Da tali pronunciamenti è dato inferire come questo Consiglio abbia escluso la possibilità di pervenire al riconoscimento automatico dell’anzianità di servizio maturata nei ruoli delle forze armate avvertendo l’esigenza, più in generale, di evitare che l’eventuale riconoscimento dell’anzianità pregressa possa alterare l’originario ordine di anzianità tra i dipendenti a danno di coloro già presenti nell’organigramma dell’amministrazione ad quem .

9.4. Per quanto infine attiene alla censura di disparità di trattamento, riproposta in questa sede, va ribadito quanto già osservato dalla citata giurisprudenza di merito in ordine ad analogo rilievo e cioè che esso non risulta persuasivo se assume quale tertium comparationis la posizione di dipendenti che hanno presentato la domanda per il conseguimento dei sospirati benefici prima dell’abrogazione delle norme poste a suo fondamento.
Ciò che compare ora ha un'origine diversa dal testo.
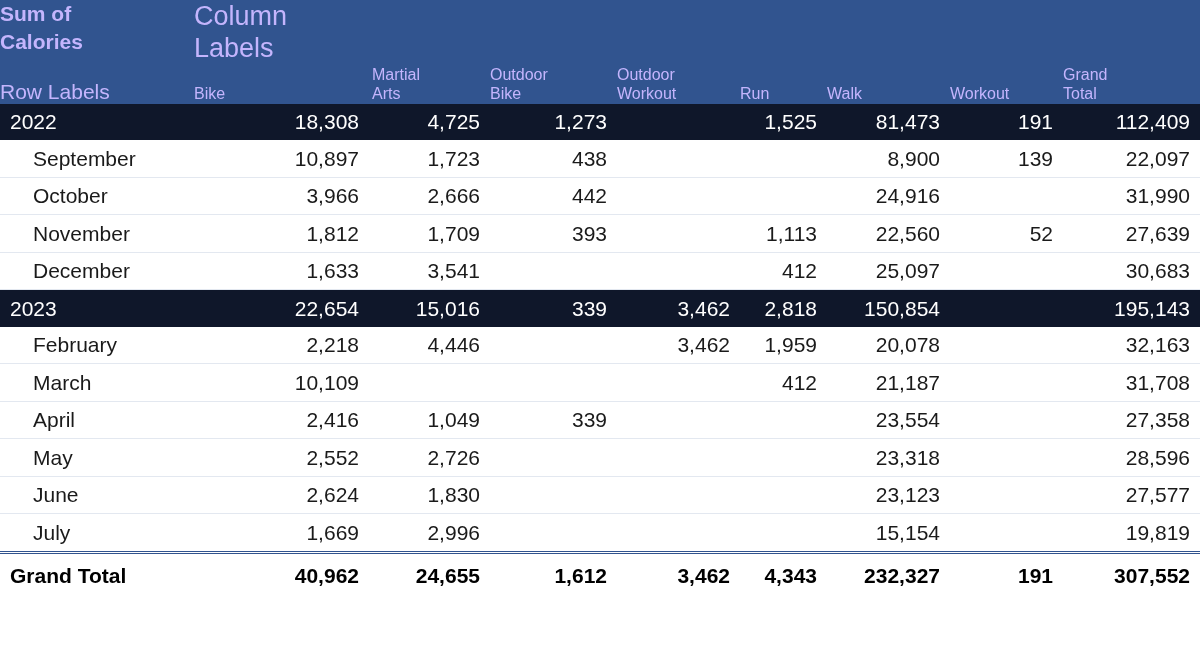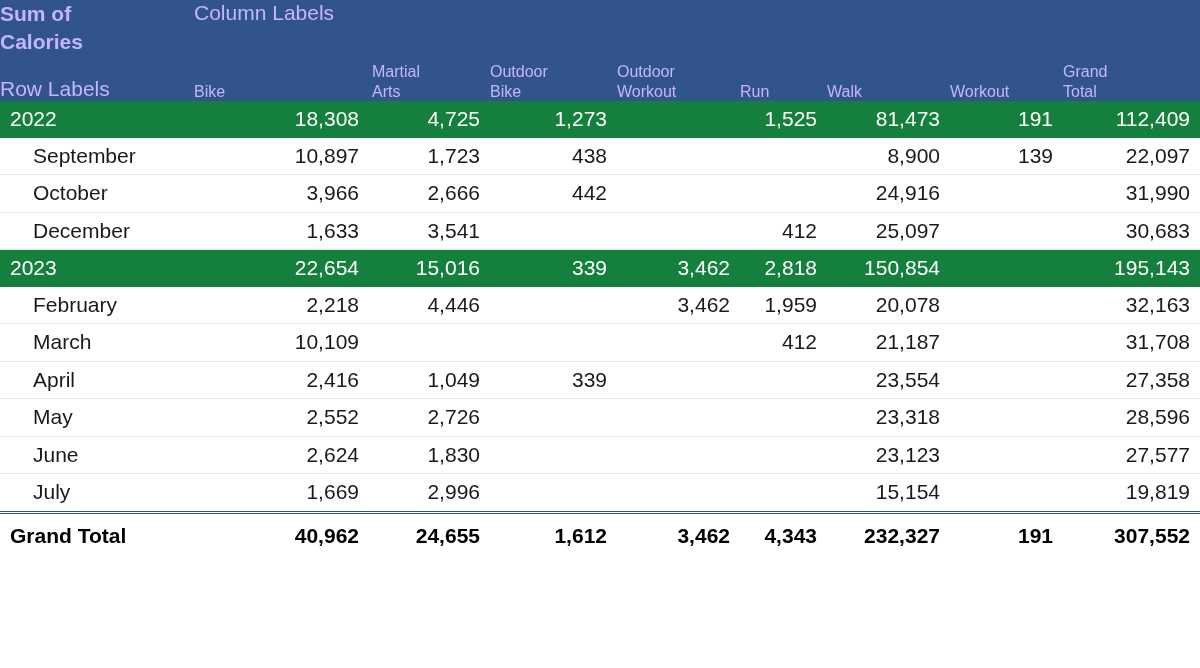"Column Labels" .column-labels { font-size: 21px -> 27px }
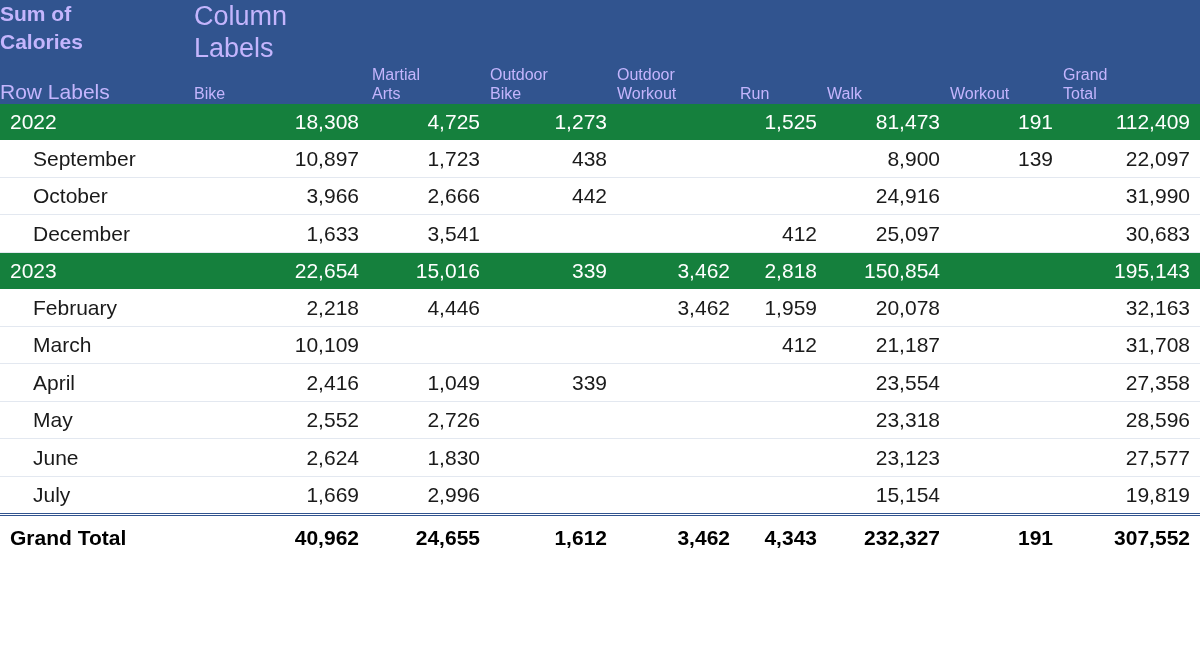"2022" tr.year-row td { background: #15803d -> #0f172a }
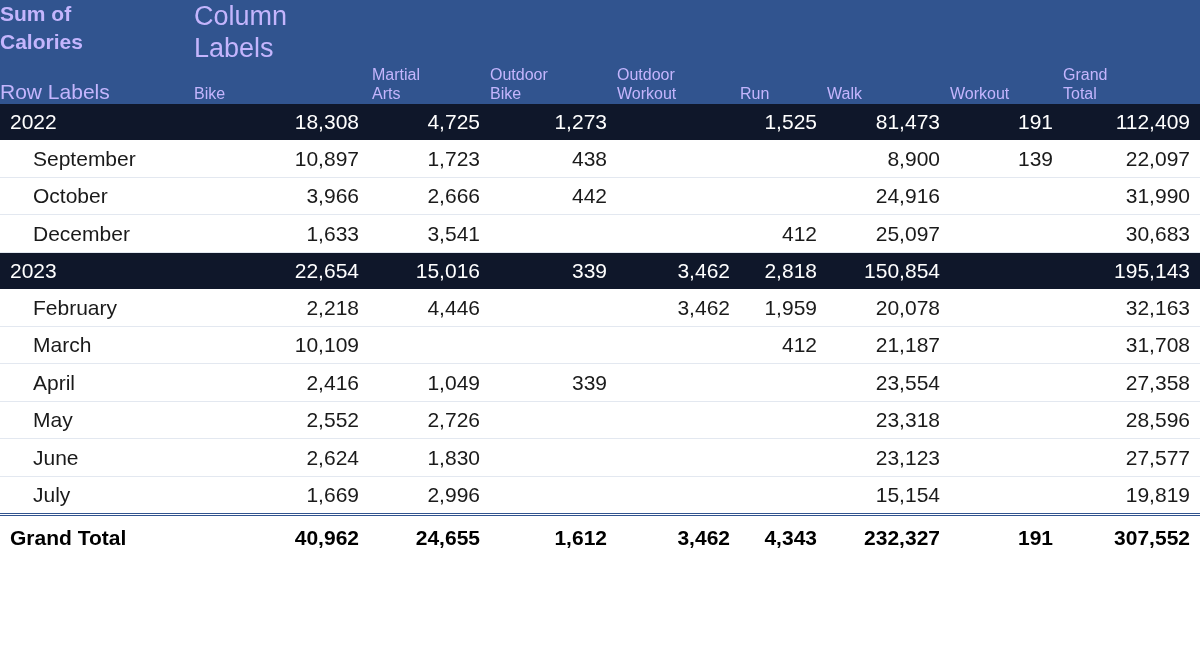"November" tr { html: none -> <tr> <td>November</td> <td>1,812</td> <td>1,709</td> <td>393</td> <td></td> <td>1,113</td> <td>22,560</td> <td>52</td> <td>27,639</td> </tr> }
E’ comunque decisivo evidenziare che la censura di eccesso di potere per disparità di trattamento è riscontrabile soltanto in caso di assoluta identità di situazioni di fatto e di conseguente assoluta irragionevole diversità del trattamento riservato, situazioni la cui prova rigorosa deve essere fornita dall’interessato, con l’ulteriore precisazione che la legittimità dell’operato della pubblica amministrazione non può comunque essere inficiata dall’eventuale illegittimità compiuta in altra situazione (Cons. Stato, sez. VI, 17 marzo 2016, n. 1098; id ., 29 gennaio 2016 n. 356; id. , 13 marzo 2013 n. 1514; id. , 27 marzo 2012 n. 1813). E’ del tutto evidente, infatti, che il soggetto illegittimamente escluso da un determinato beneficio non può invocare l’eventuale illegittimità commessa in favore di altri al fine di ottenere che essa venga compiuta anche in suo favore.

10. In conclusione, l’appello è infondato e deve essere respinto.

11. Per quanto attiene alle spese del presente grado di giudizio, sussistono le condizioni, ex artt. 26, comma 1, c.p.a. e 92, comma 2, c.p.c., per dichiararle integralmente compensate fra le parti.